▸ **Problem statement**
Only one stretch of the data below is wanted: the lines from the one with "(495, 1497) none -> [35,923,43,930] >" through the one with "[482,593,517,604] video: ->", repeated exactly.

:: Data supplied

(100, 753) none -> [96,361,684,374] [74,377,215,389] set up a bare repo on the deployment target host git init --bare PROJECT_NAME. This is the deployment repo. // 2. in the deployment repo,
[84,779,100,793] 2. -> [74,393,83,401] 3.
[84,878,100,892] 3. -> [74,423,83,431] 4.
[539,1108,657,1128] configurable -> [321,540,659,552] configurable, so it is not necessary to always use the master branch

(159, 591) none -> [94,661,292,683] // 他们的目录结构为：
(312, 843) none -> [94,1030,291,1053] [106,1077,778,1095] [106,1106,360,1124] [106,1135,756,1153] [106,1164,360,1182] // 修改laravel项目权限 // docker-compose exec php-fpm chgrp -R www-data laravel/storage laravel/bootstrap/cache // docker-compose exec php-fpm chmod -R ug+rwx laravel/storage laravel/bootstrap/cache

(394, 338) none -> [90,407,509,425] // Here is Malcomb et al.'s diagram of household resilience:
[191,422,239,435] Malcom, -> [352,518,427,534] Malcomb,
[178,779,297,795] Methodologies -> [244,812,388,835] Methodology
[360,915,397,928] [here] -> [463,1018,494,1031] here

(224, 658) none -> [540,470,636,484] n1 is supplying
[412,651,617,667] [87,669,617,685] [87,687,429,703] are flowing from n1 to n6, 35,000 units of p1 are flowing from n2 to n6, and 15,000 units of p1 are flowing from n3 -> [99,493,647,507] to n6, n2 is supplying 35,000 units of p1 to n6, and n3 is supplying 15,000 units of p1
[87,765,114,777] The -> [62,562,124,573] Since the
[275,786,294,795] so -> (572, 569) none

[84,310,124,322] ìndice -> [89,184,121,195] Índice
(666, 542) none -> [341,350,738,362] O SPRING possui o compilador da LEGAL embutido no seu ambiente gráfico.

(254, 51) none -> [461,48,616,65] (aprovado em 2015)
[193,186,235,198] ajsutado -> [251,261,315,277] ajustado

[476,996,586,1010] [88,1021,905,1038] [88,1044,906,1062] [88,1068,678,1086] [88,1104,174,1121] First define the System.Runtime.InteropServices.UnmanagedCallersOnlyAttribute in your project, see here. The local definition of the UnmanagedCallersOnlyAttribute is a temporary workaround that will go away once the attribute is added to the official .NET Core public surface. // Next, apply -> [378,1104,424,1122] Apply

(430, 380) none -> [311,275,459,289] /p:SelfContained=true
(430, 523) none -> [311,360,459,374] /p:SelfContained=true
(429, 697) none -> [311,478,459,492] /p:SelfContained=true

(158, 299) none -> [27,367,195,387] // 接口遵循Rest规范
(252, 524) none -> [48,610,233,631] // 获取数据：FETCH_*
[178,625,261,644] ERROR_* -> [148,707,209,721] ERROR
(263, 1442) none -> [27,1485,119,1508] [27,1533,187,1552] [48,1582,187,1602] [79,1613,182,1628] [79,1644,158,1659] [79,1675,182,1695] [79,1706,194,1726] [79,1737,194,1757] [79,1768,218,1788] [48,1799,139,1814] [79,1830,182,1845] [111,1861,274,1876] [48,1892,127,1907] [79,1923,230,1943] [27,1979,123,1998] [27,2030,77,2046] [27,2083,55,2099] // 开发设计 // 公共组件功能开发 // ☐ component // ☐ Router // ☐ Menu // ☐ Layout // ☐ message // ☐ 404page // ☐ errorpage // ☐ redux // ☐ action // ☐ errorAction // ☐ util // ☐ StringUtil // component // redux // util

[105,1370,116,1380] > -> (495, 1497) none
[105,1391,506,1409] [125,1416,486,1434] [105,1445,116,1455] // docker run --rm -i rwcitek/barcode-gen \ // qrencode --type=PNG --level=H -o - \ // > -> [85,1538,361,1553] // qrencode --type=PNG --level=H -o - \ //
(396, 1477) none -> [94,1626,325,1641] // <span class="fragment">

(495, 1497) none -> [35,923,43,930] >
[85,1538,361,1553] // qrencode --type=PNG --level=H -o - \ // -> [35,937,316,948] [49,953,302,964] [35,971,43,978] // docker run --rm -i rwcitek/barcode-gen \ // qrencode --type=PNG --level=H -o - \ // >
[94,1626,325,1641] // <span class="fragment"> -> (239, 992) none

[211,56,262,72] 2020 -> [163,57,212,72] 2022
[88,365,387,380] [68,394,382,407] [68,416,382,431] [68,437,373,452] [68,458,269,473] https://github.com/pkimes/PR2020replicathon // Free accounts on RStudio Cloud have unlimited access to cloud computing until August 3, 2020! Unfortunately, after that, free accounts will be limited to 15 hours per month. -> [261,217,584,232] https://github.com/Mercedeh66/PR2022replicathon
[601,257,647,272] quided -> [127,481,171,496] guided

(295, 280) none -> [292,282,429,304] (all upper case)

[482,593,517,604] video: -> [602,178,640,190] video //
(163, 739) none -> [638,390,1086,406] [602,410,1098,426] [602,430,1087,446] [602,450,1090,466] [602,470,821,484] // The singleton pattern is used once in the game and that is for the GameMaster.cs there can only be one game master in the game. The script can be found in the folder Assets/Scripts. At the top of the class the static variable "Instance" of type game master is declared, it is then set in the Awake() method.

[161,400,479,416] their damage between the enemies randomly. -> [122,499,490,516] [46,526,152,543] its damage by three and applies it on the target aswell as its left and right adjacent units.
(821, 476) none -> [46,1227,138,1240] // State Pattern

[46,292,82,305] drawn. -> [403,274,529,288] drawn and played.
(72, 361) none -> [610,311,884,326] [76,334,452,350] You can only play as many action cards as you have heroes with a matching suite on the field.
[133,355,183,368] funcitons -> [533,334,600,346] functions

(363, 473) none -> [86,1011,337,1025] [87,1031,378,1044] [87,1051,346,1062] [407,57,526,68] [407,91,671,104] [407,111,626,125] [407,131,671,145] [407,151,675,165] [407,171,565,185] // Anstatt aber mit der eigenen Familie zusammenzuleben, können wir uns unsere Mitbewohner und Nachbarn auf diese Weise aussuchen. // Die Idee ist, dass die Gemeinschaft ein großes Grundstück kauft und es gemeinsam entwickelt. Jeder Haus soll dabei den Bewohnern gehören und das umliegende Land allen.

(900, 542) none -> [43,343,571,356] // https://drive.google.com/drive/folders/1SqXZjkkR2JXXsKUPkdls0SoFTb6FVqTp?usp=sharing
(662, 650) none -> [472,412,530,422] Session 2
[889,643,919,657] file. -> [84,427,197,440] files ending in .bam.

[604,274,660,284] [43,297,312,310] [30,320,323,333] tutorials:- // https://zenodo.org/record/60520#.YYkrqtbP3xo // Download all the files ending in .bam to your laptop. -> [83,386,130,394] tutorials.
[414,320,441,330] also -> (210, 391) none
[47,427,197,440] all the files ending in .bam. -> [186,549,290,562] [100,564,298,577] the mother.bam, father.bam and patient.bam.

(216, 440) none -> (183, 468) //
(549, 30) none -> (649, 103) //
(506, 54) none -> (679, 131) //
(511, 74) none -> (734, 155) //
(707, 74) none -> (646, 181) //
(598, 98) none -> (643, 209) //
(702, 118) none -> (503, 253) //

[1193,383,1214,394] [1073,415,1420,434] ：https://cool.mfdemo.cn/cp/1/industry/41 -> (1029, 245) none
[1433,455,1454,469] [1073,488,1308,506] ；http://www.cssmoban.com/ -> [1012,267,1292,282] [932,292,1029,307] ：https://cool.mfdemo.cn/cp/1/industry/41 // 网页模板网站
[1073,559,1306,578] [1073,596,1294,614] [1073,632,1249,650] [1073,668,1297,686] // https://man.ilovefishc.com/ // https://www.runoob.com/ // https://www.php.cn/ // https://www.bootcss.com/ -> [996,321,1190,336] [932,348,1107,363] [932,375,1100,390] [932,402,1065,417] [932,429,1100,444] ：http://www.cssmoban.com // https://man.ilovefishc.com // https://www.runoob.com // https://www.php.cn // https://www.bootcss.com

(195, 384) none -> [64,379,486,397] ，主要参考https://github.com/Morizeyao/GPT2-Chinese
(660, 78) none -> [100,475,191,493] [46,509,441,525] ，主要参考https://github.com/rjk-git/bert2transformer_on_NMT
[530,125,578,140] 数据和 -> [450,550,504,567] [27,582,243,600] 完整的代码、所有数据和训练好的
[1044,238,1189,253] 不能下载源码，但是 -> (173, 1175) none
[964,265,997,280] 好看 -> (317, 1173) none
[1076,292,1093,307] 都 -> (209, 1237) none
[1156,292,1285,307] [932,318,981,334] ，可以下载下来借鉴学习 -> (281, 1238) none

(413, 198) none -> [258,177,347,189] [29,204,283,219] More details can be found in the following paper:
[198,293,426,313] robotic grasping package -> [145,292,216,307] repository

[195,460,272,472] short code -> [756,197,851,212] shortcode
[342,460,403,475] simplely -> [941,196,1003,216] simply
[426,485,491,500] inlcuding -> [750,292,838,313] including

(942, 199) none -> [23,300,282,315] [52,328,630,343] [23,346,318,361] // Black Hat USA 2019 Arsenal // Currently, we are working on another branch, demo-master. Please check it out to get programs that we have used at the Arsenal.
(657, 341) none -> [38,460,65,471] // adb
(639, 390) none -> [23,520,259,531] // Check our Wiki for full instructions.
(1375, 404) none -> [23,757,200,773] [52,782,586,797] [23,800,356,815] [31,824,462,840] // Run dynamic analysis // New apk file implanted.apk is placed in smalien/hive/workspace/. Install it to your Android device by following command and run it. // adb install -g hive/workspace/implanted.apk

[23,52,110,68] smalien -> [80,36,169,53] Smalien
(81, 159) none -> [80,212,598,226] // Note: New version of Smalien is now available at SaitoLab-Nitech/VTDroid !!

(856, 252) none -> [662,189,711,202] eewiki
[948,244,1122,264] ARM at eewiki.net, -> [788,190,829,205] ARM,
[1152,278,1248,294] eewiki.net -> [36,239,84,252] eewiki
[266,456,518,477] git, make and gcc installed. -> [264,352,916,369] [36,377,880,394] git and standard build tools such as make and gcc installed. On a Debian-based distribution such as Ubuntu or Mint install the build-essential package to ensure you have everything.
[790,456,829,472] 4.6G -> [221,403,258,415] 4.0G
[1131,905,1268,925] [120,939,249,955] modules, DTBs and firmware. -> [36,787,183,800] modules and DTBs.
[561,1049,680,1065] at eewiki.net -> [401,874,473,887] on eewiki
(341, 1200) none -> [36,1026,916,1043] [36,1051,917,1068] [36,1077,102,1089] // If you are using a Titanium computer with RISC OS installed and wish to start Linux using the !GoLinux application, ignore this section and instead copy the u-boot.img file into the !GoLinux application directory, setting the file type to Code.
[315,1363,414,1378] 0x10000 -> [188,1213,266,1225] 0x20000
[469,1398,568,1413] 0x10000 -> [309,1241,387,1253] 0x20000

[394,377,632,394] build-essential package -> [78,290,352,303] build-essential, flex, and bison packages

::::

▸ **Task solution**
(495, 1497) none -> [35,923,43,930] >
[85,1538,361,1553] // qrencode --type=PNG --level=H -o - \ // -> [35,937,316,948] [49,953,302,964] [35,971,43,978] // docker run --rm -i rwcitek/barcode-gen \ // qrencode --type=PNG --level=H -o - \ // >
[94,1626,325,1641] // <span class="fragment"> -> (239, 992) none

[211,56,262,72] 2020 -> [163,57,212,72] 2022
[88,365,387,380] [68,394,382,407] [68,416,382,431] [68,437,373,452] [68,458,269,473] https://github.com/pkimes/PR2020replicathon // Free accounts on RStudio Cloud have unlimited access to cloud computing until August 3, 2020! Unfortunately, after that, free accounts will be limited to 15 hours per month. -> [261,217,584,232] https://github.com/Mercedeh66/PR2022replicathon
[601,257,647,272] quided -> [127,481,171,496] guided

(295, 280) none -> [292,282,429,304] (all upper case)

[482,593,517,604] video: -> [602,178,640,190] video //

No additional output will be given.